Illegal immigrants less likely than rest of us to commit crimes
Steve Chapman DEBUNKS some popular myths about illegal immigrants and argues that certain efforts to crack down on uauthorized foreigners often backfire.
A few excerpts:
It’s no surprise that Arizonans resent the recent influx of unauthorized foreigners, some of them criminals. But there is less here than meets the eye.
The state has an estimated 460,000 illegal immigrants. But contrary to myth, they have not brought an epidemic of murder and mayhem with them. Surprise of surprises, the state has gotten safer.

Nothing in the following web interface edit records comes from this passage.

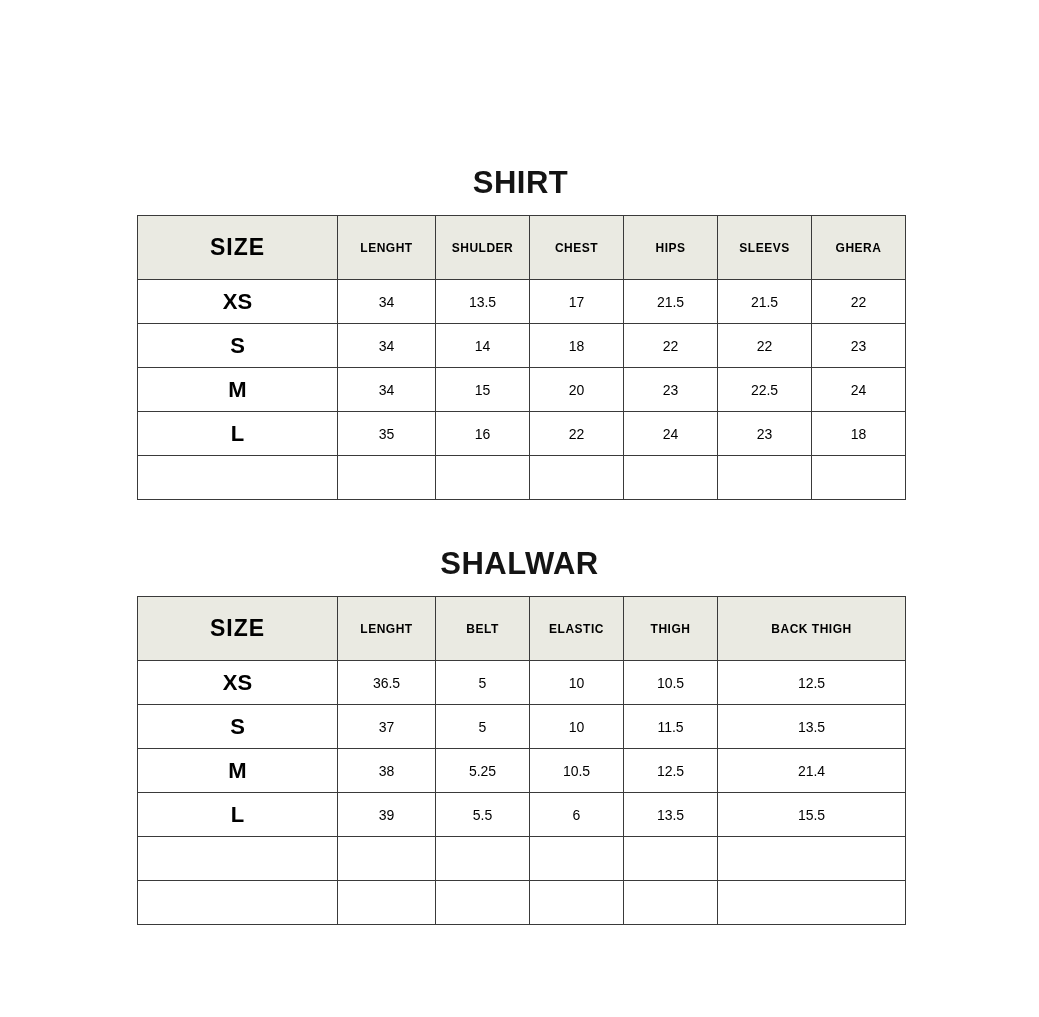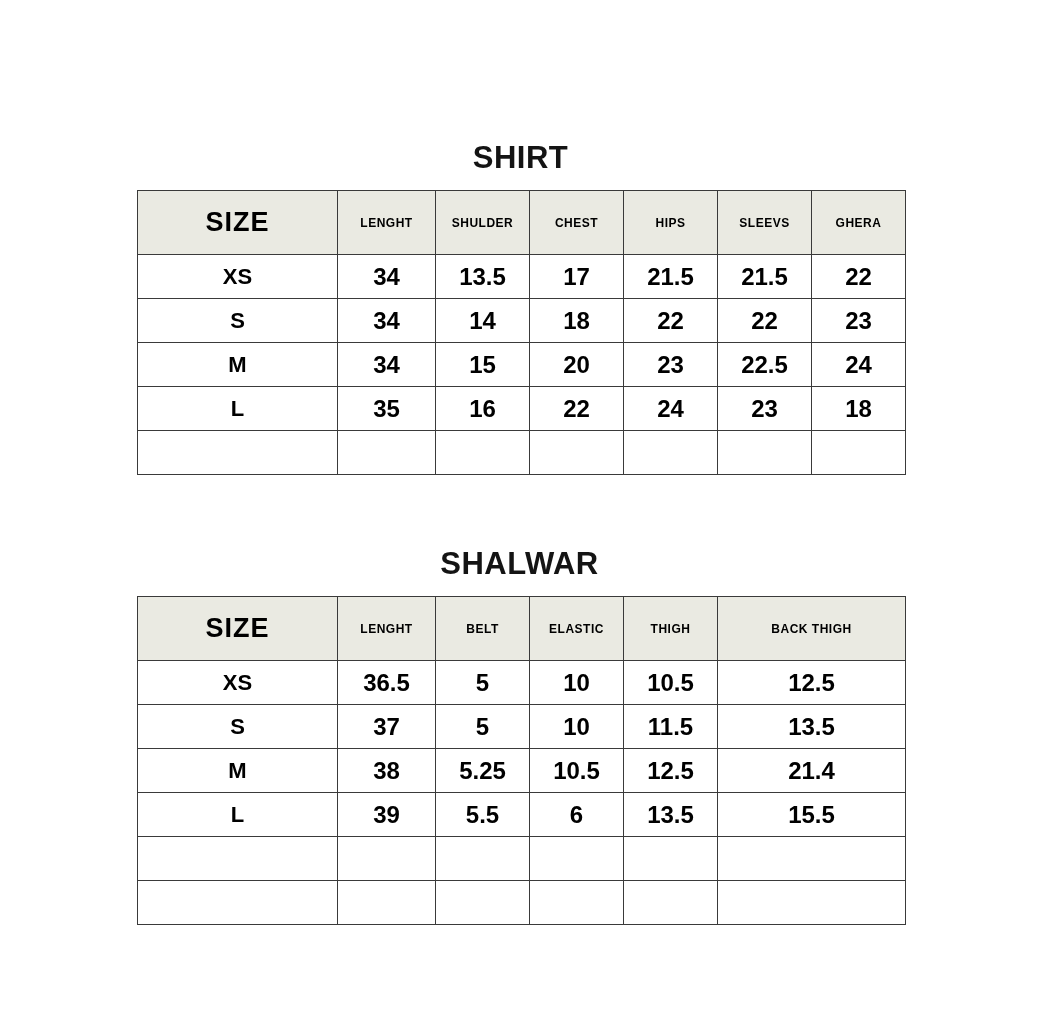"SHIRT" #shirt-section { top: 140px -> 165px }
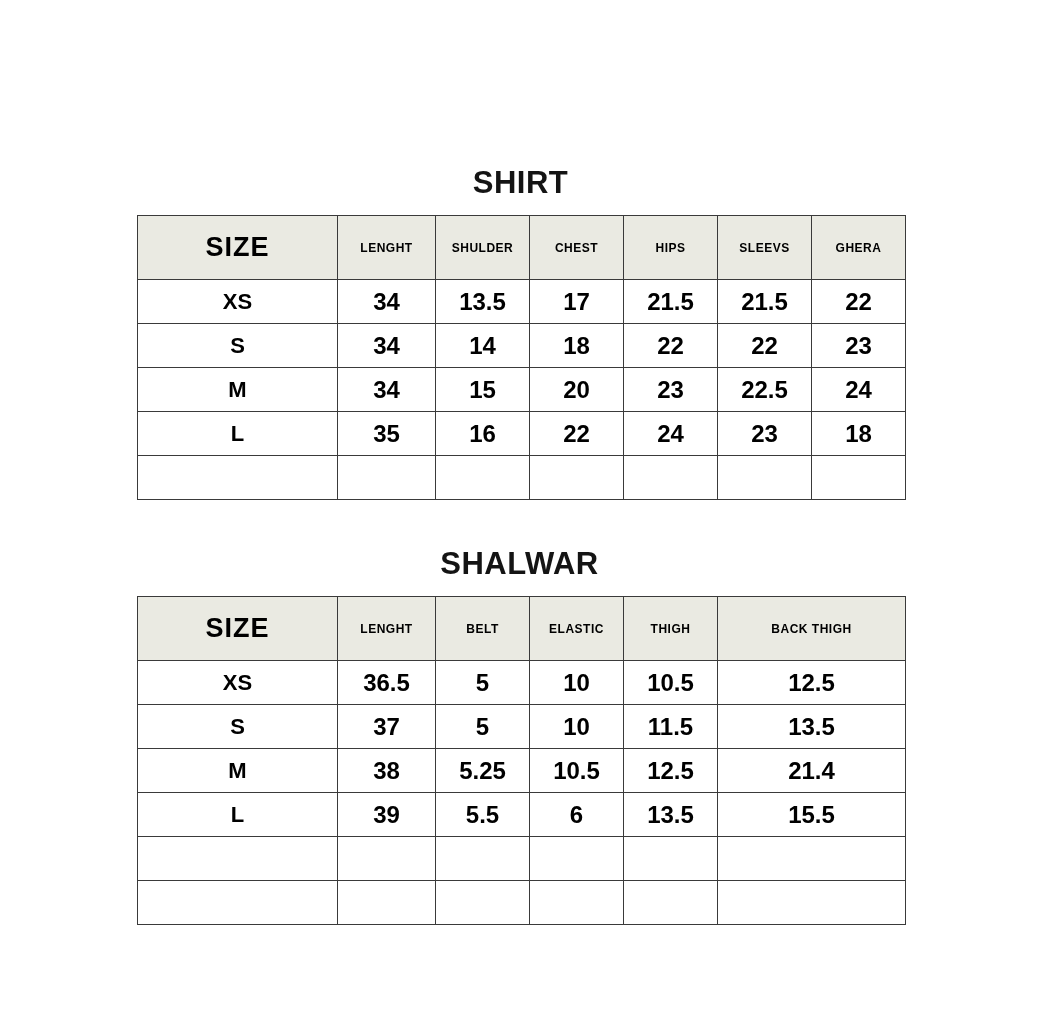"SIZE" th.size-head { font-size: 27px -> 23px }
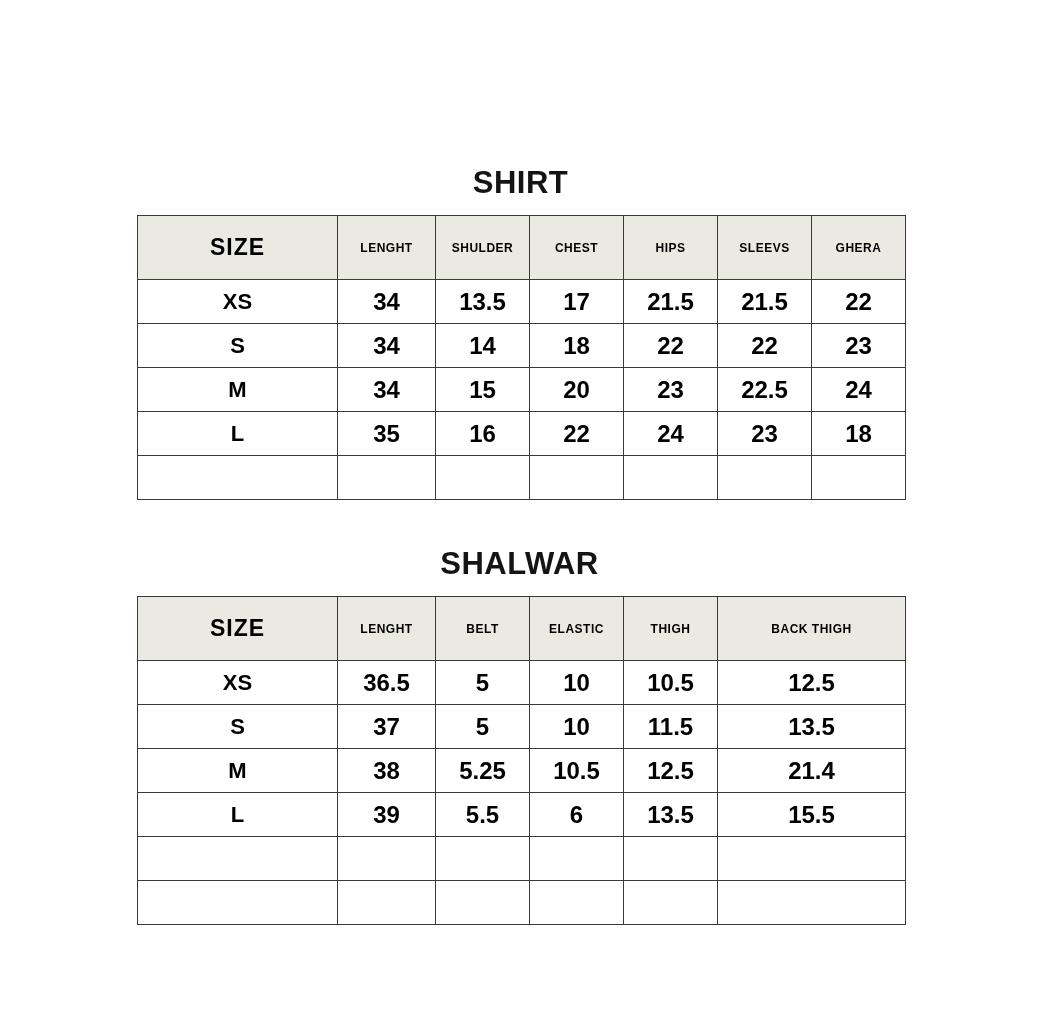"34" td.val-cell { font-size: 24px -> 14px; font-weight: bold -> normal }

Over the last decade, the violent crime rate has dropped by 19 percent, while property crime is down by 20 percent. Crime has also declined in the rest of the country, but not as fast as in Arizona.
Truth is, illegal immigrants are less likely to commit crimes than native Americans. Most come here to work, and in their desire to stay, they are generally afraid to do anything that might draw the attention of armed people wearing badges.
El Paso, Texas, is next door to the exceptionally violent Ciudad Juarez, Mexico, and easily accessible to illegal entry. Yet it is one of the safest cities in the United States.
In 2007, scholars Ruben Rumbaut and Walter Ewing investigated the issue for the Immigration Policy Center and concluded that “if immigrants suddenly disappeared and the country became immigrant-free (and illegal-immigrant free), crime rates would likely increase.”
UPDATE: Meanwhile, John McCain is peddling the PREPOSTEROUS NOTION that illegal immigrants are intentionally causing traffic accidents.